# Finally making the move to a 1911



## Thunderhead (Feb 2, 2002)

Same goes for my AR15s.

1st is a Colt Pre-Ban '75 AR-15 A2 HBAR Sporter. 

2nd is a Colt LE6920 M4 A3 Carbine.

Both of my girls are _pure hellfire._ 
My ammo is the Gun Show stuff at 200.00 give or take per 1000 rnds. 
I have yet to find something that they wont chew up and spit out.

48rnd mags will burn up some serious ordnance fast. The only FTF problem I had was jamming in very cold temps. Since I went to Gunzilla, that problem no longer exists. GREAT stuff and made right here in Michigan. 

Colt just makes a good all around gun.


----------



## troutguy26 (Apr 28, 2011)

Limp wrist can be best defined as not hanging onto the dam thing. Lol. Not gripping the weapon properly and holding it stationary. The force of the shot sometimes either rocks the gun in someones hand or actually moves their hand back with it. Either way it has an adverse effect on the cycling espcially on lightweight "plastic" guns as i call them. Some glock models are actually easier than you think to do it with especially with a new shooter. Its hard to explain to new people how that happens until they understand momentum. The momentum of that slide is being slowed not allowing a full cycle because you are "following" it with the gun.


----------



## Andy K (Oct 24, 2005)

troutguy26 said:


> I get what your saying but cheap ammo in an expensive gun isnt good. And if a guy can spend a g on a handgun he should be able to buy the rounds.

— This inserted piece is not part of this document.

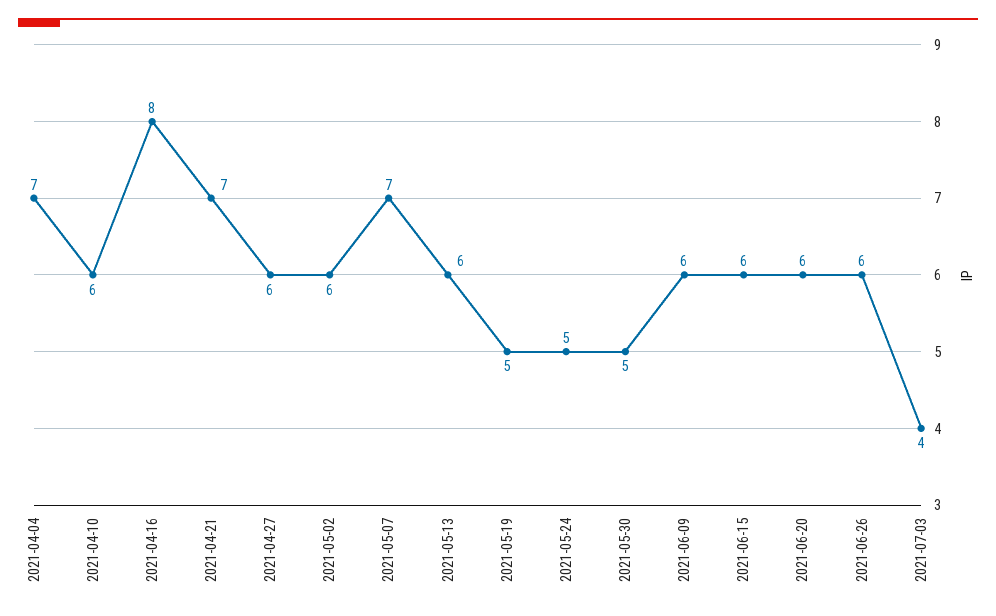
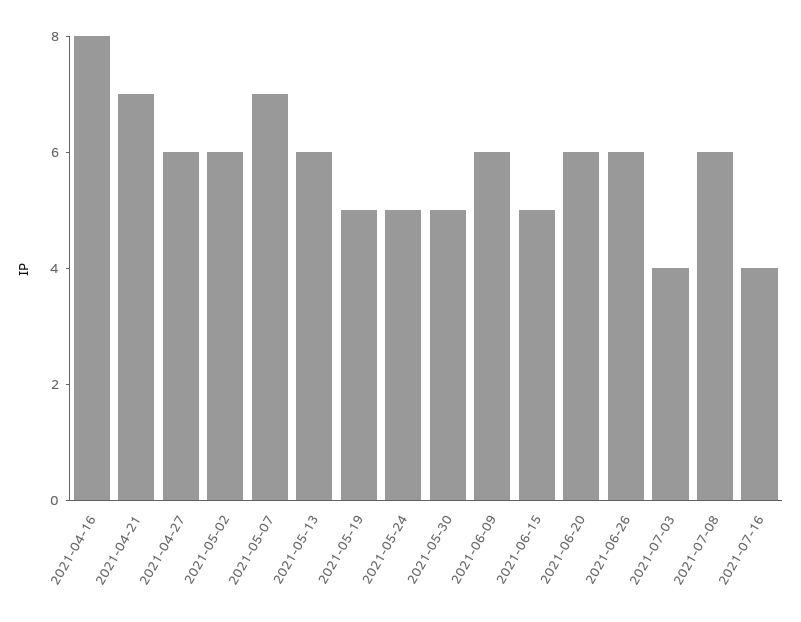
2021-04-04: 7 -> none
2021-04-10: 6 -> none
2021-06-15: 6 -> 5
2021-07-08: none -> 6
2021-07-16: none -> 4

If you spend a G on a pistol and it won't cycle cheap ammo its worthless!


----------



## glockman55 (Mar 9, 2006)

Andy K said:


> If you spend a G on a pistol and it won't cycle cheap ammo its worthless!


Agree!!


----------



## Topshelf (May 24, 2005)

I love the guys who bash one brand or another just because their buddy's gun is X and it didn't feed Y type of ammo. Or they heard or read online one brand sucks because of Z. IMO It's just like the Chevy vs ford or what ever brand you prefer debate. You will never get everyone to agree. It's human nature. 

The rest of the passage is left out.